The house, the syndrome…

It has again been longer than I would like between posts but we have had a little going on here.  We are working on buying a house and things have just not gone the way we would like.  We are getting the house, so that is the most important thing, but we were hoping to move in tomorrow (I am writing this on Friday not sure when it will post) and that is not going to happen.  We are still waiting on papers that we can’t control and we have given it to God and we realize that there is nothing we can do to speed things up.  In a way it’s good we are not moving tomorrow but in more ways it is not so great.  We will not have my brother’s help, or any of his football buddies (they leave for football camp on Sunday) and we are not sure when we will be moving and we have to be out of this house by the 3rd.  Soooo… We give it to the Lord and know he will provide.

On top of the house issue I am waiting to hear the results of my CT.  How is the aorta?  Do we need to replace it in 6 months?  A year?  How about 5 years?  The thought of being cut open and pulled apart just does not sound fun to me and I really am not looking forward to the whole thing.  But here again, God is in control and there is really nothing I can do about it.  I can take care of myself the best I can and listen to what the doctors have to say, but that’s about it.  There is no benefit to stressing over the situation.  It is what it is and we will take it day by day.

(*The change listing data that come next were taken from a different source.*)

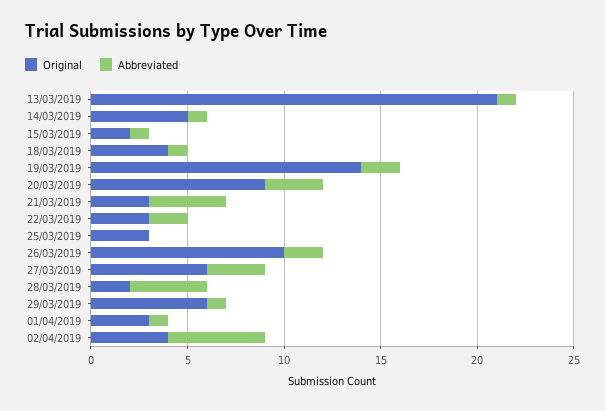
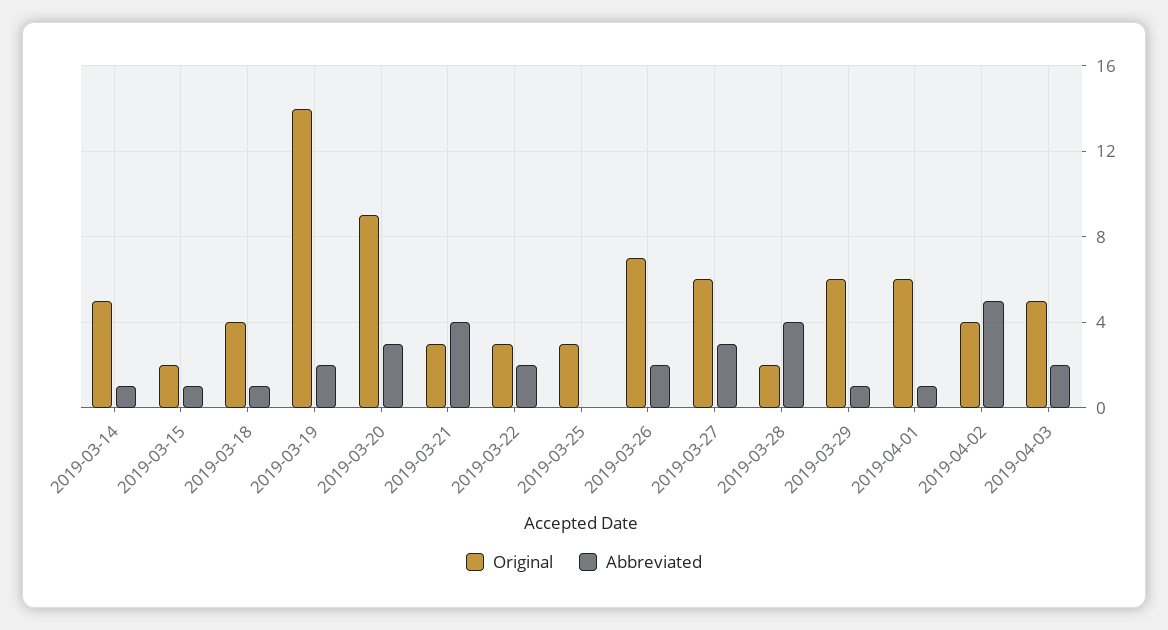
Original, 13/03/2019: 21 -> none
Abbreviated, 13/03/2019: 1 -> none
Original, 26/03/2019: 10 -> 7
Original, 01/04/2019: 3 -> 6
Original, 2019-04-03: none -> 5
Abbreviated, 2019-04-03: none -> 2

I see the doc on Tuesday to find out the CT results and I am going to take that time to ask how he knows it is Marfan syndrome.  After doing a bit of reading I am not sure if that is what I have or if it’s another related disorder.  In the long run it really doesn’t matter, my aorta is dilated and that is all there is to it.  But I must say that it would be nice to have a name for the thing that is changing your life rather dramatically.  Having a name for the pain seems to help one cope just a little bit better.  This was not necessarily the case after my five trips to the ER in the beginning of the year, but that was a bit different, at least for me it was.  I am sure for my family it was a big relief to have a name for what was rendering me motionless.  For me it made no difference, I was still losing control over my own body and the name meant nothing to me at the time.  It took weeks before I could even pronounce it for cryin’ out loud.  At least with this syndrome I have some time to process the information and maybe even have a thing or two that I can do to slow its progression of the heart dilation.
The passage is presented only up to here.